While we're making our boxing picks for Floyd Mayweather vs. Andre Berto, we'll be closing our eyes and fantasizing about a rematch between Mayweather and Manny Pacquiao.
This can't possibly be the end, can it? Floyd Mayweather, Jr. continues to insist that he'll hang up the gloves after his Sept. 12 fight with Andre Berto. This figures to be an anti-climactic ending to Mayweather's career; he's as big as a –10000 favorite on the boxing odds board as we go to press. But it's the last fight on Mayweather's contract with Showtime, he's 38 years old, and there's no mountain left for him to climb inside a boxing ring. Many fans would be just as happy to see Mayweather go away.

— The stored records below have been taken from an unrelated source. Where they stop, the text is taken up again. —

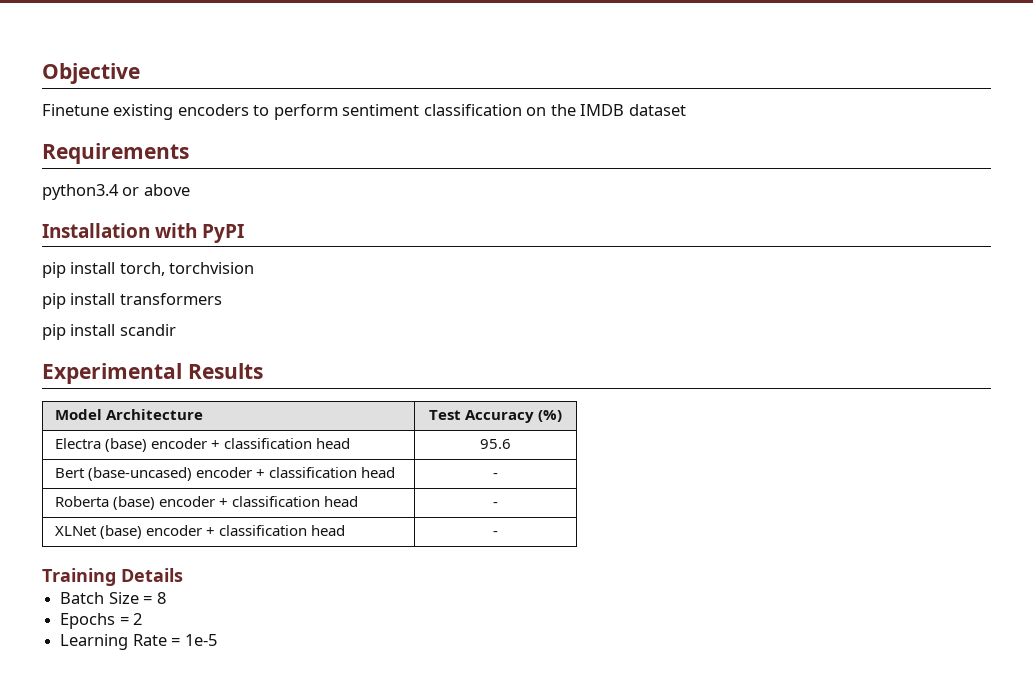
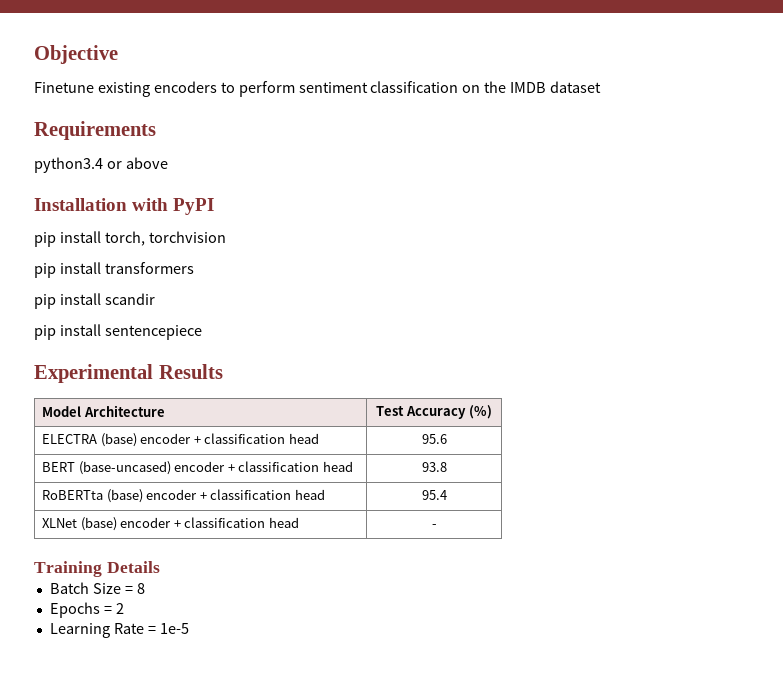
(176, 330) none -> [34,324,202,340] // pip install sentencepiece
[54,438,101,449] Electra -> [42,434,98,444] ELECTRA
[54,468,85,478] Bert -> [42,462,76,472] BERT
[493,473,498,478] [54,496,358,510] [493,502,498,507] - // Roberta (base) encoder + classification head | - -> [421,462,447,472] [42,489,325,503] [421,490,447,500] 93.8 // RoBERTta (base) encoder + classification head | 95.4

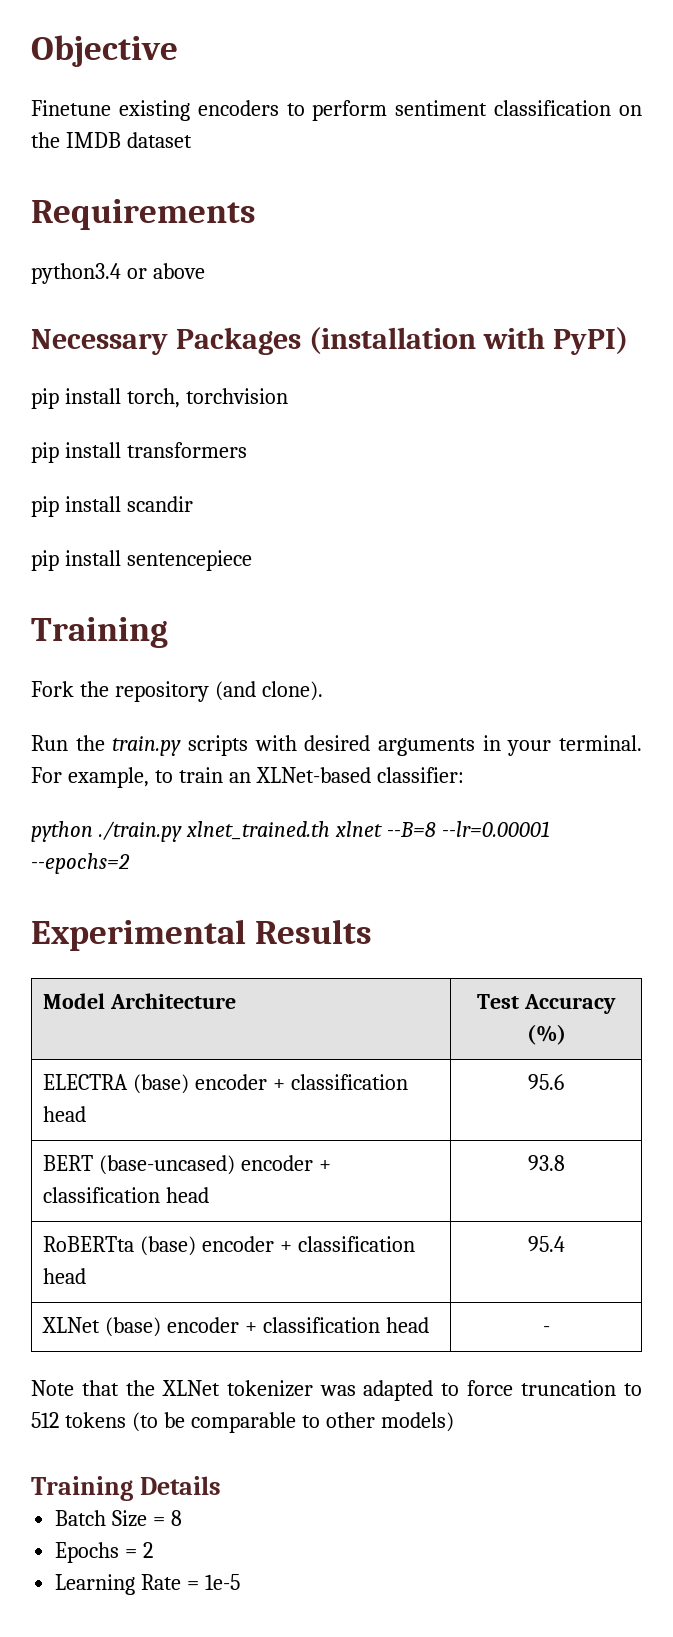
[34,198,215,215] Installation with PyPI -> [31,327,628,355] Necessary Packages (installation with PyPI)
(202, 332) none -> [31,617,168,648] [31,681,323,702] [31,735,642,756] [31,767,464,788] [31,821,550,842] [31,853,130,874] // Training // Fork the repository (and clone). // Run the train.py scripts with desired arguments in your terminal. For example, to train an XLNet-based classifier: // python ./train.py xlnet_trained.th xlnet --B=8 --lr=0.00001 --epochs=2
(437, 526) none -> [31,1380,642,1401] [31,1412,454,1433] // Note that the XLNet tokenizer was adapted to force truncation to 512 tokens (to be comparable to other models)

Really, though, does anyone believe for a moment that Mayweather is being genuine? If there's one thing he ever talks about that we can trust, it's money. And there's a big pile of money waiting around the corner for Mayweather. The new Las Vegas Arena (formerly the MGM-AEG Arena) will be opening next April, with room for 20,000 boxing fans. Imagine how quickly that venue would fill up to see Mayweather go for 50-0, especially if it's against a decent opponent this time.
Cuff the Duke
Naturally, we're talking about Manny Pacquiao. Their last fight didn't do very well from a competitive standpoint, but it certainly drew money – probably more than any other fight in history adjusted for inflation, with Mayweather reportedly pocketing over $200 million. That's a spicy meatball. Before that bout took place, the boxing odds for a rematch were 2-1, and we speculated that it would take place, provided Mayweather wasn't serious about retiring.
As it turned out, the events of May 2 just make it easier for this matchup to happen. It was revealed after the fight that Pacquiao had suffered a torn rotator cuff in his right shoulder during training camp, then re-injured his shoulder during the fourth round. That's all the explanation Pacquiao fans need for why their hero couldn't get through Mayweather's lockdown defense.
Big in Japan
That doesn't necessarily mean people will pony up another $100 to see the rematch on PPV. But here at the ranch, we completely whiffed when we took the UNDER (+170) on 3.15 million buys, missing by about a million viewers or so. Surely Mayweather would generate another nine-figure payday by having another go at Pacquiao. Putting this bout in the new arena would give it even more marquee value.
Pacquiao has already started angling for a rematch. In an interview in Japan earlier this month, Pac-Man said his shoulder was fully healed, and that he looked forward to facing Mayweather again in 2016. He even took it easy on Mayweather for choosing Berto, saying that it would be a “good fight.” That's a master politician at work right there. We've been back and forth about this potential rematch, but if you bought in when the boxing odds were 2-1, it'll be well worth the wait.